For mail security issues in LINUX-Linux Enterprise Application-Linux server application information, see the following for details. Today, the most widely used E-mail transmission protocol is simple mail Transmission Protocol (SMTP ). Every day, SMTP is used to transmit thousands of e-mail messages to all parts of the world.
Few SMTP server procedures:
Received message.
Check the Message Address.
If the message address is a local address, save the message for retrieval.
If it is a remote address, forward the message.
The SMTP server functions the same as the package router, except for the SMTP service for mail. Most SMTP servers can store and forward messages as needed.
The SMTP server puts forward security requirements on two different tasks:
Protect the server against attacks. You must add protective armor to the server to prevent external attacks. If an external attack succeeds, the attacker will be able to access your system without authorization.
Protect the SMTP service to avoid improper use. For example, outsiders use your email server to send fake emails and spam.
The second problem is even more terrible. Some may use unprotected SMTP servers to forward thousands of ads to Internet mail accounts without thinking about them. If they use your machine, it will overload the network.
Unless otherwise specified, LINUX will use sendmail as your email transmission proxy during installation. Telnet to port 25 to determine the sendmail version. An example of the output result is as follows:
Here we can see that pointy.onontooth.com is running sendmail/8.9.3.
Intruders initiate attacks on sendmail mainly because:
Sendmail is a public service. Once it runs, anyone can connect to and use it.
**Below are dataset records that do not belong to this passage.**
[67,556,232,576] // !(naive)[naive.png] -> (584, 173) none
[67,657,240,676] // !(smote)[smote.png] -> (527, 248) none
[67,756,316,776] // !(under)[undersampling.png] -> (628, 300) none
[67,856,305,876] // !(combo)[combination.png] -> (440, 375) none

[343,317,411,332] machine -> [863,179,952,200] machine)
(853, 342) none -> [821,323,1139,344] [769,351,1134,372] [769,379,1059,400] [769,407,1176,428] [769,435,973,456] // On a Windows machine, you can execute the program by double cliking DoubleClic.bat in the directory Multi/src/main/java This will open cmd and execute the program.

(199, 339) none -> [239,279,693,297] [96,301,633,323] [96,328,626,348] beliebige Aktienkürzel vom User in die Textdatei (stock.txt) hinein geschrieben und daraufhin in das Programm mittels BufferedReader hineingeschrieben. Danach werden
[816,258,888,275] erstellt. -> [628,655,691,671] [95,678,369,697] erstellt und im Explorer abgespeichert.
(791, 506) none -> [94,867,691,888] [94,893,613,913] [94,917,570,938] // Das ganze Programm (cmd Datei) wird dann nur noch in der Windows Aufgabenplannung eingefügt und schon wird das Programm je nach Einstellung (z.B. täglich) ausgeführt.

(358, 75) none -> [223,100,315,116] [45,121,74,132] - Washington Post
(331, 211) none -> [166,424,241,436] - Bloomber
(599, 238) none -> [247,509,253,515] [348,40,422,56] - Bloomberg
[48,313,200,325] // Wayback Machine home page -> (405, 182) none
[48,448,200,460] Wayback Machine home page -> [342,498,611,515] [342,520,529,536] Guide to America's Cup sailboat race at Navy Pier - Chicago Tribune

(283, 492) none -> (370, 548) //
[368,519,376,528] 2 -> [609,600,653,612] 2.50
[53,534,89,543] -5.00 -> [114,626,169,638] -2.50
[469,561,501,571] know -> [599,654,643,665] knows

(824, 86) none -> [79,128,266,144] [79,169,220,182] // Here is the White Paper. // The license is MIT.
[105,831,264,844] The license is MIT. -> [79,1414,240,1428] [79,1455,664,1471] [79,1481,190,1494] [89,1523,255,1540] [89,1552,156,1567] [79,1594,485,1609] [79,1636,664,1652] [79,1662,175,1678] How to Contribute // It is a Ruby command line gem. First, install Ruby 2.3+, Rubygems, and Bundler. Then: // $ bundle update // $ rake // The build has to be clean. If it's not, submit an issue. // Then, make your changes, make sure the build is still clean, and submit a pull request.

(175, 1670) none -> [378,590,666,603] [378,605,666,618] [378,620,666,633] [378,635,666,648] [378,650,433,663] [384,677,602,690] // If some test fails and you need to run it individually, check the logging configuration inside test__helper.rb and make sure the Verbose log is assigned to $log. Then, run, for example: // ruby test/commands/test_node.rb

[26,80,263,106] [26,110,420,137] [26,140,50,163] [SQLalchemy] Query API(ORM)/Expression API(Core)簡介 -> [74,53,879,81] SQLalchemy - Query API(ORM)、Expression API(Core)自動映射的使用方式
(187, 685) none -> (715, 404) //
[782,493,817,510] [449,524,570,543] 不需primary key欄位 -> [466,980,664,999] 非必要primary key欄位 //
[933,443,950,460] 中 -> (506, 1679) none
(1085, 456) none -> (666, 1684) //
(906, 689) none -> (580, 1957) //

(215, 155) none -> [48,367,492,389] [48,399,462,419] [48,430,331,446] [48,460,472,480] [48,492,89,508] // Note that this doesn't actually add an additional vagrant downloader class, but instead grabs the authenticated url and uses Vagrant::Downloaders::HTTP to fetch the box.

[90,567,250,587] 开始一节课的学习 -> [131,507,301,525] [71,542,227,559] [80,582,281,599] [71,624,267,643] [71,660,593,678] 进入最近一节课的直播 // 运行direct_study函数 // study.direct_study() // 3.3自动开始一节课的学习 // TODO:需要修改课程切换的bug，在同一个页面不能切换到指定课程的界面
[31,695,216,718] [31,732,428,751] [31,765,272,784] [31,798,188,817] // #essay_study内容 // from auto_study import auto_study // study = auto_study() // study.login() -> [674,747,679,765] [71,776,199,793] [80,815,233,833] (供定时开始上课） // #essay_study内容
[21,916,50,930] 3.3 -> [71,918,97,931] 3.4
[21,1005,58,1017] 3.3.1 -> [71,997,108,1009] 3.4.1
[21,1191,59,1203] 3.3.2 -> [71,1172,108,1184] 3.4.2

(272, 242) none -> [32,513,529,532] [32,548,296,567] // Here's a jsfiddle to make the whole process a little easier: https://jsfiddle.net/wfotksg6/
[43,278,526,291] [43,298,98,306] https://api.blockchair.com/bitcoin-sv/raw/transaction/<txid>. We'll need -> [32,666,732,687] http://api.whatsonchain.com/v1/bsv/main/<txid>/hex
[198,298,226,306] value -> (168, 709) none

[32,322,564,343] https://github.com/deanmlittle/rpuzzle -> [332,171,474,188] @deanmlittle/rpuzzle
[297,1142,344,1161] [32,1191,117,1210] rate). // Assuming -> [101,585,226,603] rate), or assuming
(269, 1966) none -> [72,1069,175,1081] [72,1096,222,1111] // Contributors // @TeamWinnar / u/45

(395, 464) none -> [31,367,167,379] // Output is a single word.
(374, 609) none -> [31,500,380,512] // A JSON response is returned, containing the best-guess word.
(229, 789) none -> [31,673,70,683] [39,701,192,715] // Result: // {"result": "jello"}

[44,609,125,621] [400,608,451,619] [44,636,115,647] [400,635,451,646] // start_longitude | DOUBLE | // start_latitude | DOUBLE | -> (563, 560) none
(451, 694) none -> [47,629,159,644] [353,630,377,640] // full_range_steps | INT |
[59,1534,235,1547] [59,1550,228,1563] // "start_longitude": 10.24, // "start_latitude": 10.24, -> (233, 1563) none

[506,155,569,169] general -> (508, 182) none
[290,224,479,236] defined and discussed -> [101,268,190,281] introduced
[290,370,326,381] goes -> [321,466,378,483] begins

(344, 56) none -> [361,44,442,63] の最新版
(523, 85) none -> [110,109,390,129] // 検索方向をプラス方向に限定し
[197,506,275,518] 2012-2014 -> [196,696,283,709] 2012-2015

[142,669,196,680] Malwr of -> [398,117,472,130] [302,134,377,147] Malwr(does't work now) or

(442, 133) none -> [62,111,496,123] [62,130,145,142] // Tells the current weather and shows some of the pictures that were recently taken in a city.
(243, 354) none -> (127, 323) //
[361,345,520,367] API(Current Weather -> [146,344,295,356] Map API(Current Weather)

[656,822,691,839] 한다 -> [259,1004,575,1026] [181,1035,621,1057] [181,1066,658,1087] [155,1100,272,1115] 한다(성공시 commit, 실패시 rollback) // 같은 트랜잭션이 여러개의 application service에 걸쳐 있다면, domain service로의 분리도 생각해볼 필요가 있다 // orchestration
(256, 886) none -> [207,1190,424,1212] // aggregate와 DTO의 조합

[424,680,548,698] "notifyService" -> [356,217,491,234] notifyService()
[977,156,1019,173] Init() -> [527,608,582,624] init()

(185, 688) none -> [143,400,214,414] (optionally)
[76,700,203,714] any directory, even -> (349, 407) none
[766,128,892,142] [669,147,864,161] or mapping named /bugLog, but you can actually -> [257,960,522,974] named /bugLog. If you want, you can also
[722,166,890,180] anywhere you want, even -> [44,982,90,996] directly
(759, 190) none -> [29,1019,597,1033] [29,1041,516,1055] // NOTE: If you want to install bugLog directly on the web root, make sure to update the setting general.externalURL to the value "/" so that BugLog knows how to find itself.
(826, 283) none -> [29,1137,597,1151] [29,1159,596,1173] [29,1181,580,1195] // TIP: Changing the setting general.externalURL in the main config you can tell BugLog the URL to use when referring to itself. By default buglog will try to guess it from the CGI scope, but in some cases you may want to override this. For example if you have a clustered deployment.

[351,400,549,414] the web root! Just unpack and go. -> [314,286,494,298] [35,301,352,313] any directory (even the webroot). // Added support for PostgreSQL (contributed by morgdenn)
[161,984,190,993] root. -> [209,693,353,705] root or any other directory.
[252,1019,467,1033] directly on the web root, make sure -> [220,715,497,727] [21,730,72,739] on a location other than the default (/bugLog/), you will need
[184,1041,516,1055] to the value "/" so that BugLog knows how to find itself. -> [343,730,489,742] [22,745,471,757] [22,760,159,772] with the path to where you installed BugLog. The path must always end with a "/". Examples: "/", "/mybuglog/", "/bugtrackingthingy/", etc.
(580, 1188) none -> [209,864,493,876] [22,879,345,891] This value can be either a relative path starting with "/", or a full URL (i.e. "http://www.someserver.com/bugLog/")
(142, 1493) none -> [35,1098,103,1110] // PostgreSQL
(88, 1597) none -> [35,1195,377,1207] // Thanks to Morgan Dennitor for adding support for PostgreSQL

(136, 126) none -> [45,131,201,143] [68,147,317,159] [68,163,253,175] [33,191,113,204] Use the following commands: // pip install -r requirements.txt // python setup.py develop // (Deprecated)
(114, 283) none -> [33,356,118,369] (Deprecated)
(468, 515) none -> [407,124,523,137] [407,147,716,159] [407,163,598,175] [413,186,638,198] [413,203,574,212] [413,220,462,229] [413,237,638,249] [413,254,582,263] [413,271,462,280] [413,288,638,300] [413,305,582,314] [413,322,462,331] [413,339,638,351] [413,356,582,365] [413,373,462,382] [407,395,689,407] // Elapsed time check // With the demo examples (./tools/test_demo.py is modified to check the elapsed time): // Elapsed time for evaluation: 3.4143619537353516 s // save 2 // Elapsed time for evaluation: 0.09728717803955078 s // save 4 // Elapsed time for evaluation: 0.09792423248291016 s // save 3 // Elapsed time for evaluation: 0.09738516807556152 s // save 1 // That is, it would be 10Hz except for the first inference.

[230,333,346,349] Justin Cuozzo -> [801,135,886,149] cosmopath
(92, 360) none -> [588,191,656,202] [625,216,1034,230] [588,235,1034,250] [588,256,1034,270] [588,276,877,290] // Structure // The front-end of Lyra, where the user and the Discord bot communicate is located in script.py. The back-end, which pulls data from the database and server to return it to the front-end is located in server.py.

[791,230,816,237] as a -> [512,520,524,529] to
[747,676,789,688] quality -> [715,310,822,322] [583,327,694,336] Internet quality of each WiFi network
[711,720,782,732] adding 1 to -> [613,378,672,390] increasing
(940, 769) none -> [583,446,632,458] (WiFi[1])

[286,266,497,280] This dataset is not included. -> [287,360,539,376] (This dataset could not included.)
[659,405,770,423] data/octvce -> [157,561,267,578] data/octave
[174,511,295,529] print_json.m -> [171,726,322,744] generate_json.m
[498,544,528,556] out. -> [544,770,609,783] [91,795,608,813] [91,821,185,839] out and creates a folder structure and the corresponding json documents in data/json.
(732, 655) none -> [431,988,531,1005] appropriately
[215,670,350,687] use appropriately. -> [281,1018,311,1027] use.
Sendmail is usually run as root. Therefore, if an attacker discovers a vulnerability that can be exploited, the attacker can obtain the access permission with a higher priority.
Sendmail is very difficult to configure, And intruders assume that you have problems with the installation (usually successful ).
The following are some typical sendmail Attacks:
The first is the MIME Buffer Overflow Vulnerability. This attack does not affect sendmail itself, but the customer who sent the mail by sendmail. Here, sendmail is a tool rather than a target. The Computer Emergency Response Team described the attack as follows:
An attacker sends a specially crafted email message to a vulnerable system. In some cases, the Code selected by the attacker is executed on the system. In addition, attackers can cause a sudden collapse of vulnerable email programs. Attacks can crash the entire system based on the operating system that the email client is running and the user permissions of the problematic email client program. If a high-Permission user reads emails using an email user proxy that is vulnerable to attacks, attackers can gain management permissions to access the system.
Let's take a look at HELO Buffer Overflow. In versions earlier than sendmail8.9, attackers can use the HELO command to send strings with abnormal lengths to disguise their own initiated addresses. If an attacker sends at least 1024 bytes of abc after HELO, the message header is as follows:
From attacker@attack.place.net Web Feb 5 22 31: 51 1998
Received: from abcabcabcabcabcabcabcabcabcabcabcabcabcabcabcabcabcabcab → abcabcabcabcabcabcabcabc
Date: Wed, 5 Feb 1998 12:32:22 + 0300
From attacker@attack.place.net
The abnormal string hides the information that the sender's IP address should be properly displayed. Although this attack method is not dangerous, attackers can use it to forward mail spam and create emails that are difficult to track.
There is also a password file/Root access, which is a more terrible attack, it affects sendmail8.8.4. Local users can use the link to obtain root access. This attack method relies on sendmail to save undelivered messages after/var/tmp/dead. letter.
All users can perform write operations on/var/tmp. Therefore, local attackers can create a hard link between/etc/passwd and/var/tmp/dead. letter. Then, send a message that cannot be delivered to the sendmail server. In the message body, attackers can insert a user account that can be added to the password file.
When the message is marked as undeliverable, it will be added to/var/tmp/dead. and in/var/tmp/dead. letter has a hard link with/etc/passwd. This leads to a new system account with Root permissions.
As a prominent and frequently accessed server, Sendmail is often the target of attacks. The latest attack method is concentrated on a vulnerability in the sendmail header parsing code. By creating a large number of TO: Header messages, the attacker can stop the server. This attack method is effective for sendmail8.9.2 and earlier versions, so even the recently installed sendmail is also affected.
The content source of this page is from Internet, which doesn't represent Alibaba Cloud's opinion;
products and services mentioned on that page don't have any relationship with Alibaba Cloud. If the
content of the page makes you feel confusing, please write us an email, we will handle the problem
within 5 days after receiving your email.
If you find any instances of plagiarism from the community, please send an email to:
info-contact@alibabacloud.com
and provide relevant evidence. A staff member will contact you within 5 working days.